To do – In the records that follow, show each line where the word "מידע" is present.

Source records:
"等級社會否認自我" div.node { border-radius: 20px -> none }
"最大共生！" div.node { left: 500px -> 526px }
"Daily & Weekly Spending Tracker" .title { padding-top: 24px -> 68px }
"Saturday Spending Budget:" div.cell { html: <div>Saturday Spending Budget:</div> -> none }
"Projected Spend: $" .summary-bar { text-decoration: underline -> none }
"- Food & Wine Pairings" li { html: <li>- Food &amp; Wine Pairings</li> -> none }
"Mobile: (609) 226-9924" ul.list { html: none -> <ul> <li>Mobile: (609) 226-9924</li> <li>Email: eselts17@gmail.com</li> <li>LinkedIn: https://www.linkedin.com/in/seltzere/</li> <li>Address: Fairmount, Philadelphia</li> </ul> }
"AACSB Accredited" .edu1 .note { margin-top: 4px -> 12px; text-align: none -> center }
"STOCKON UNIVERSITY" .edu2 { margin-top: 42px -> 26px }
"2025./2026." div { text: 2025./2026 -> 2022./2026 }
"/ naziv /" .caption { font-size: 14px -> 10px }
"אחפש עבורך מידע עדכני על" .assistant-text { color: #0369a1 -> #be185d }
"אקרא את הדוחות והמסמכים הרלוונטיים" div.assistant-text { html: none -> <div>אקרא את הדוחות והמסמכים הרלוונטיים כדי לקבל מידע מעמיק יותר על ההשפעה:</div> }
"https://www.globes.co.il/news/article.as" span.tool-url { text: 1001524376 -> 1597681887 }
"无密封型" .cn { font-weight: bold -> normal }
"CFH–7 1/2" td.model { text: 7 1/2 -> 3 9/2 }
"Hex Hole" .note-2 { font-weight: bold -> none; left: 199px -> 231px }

Solution to the exercise –
"אחפש עבורך מידע עדכני על" .assistant-text { color: #0369a1 -> #be185d }
"אקרא את הדוחות והמסמכים הרלוונטיים" div.assistant-text { html: none -> <div>אקרא את הדוחות והמסמכים הרלוונטיים כדי לקבל מידע מעמיק יותר על ההשפעה:</div> }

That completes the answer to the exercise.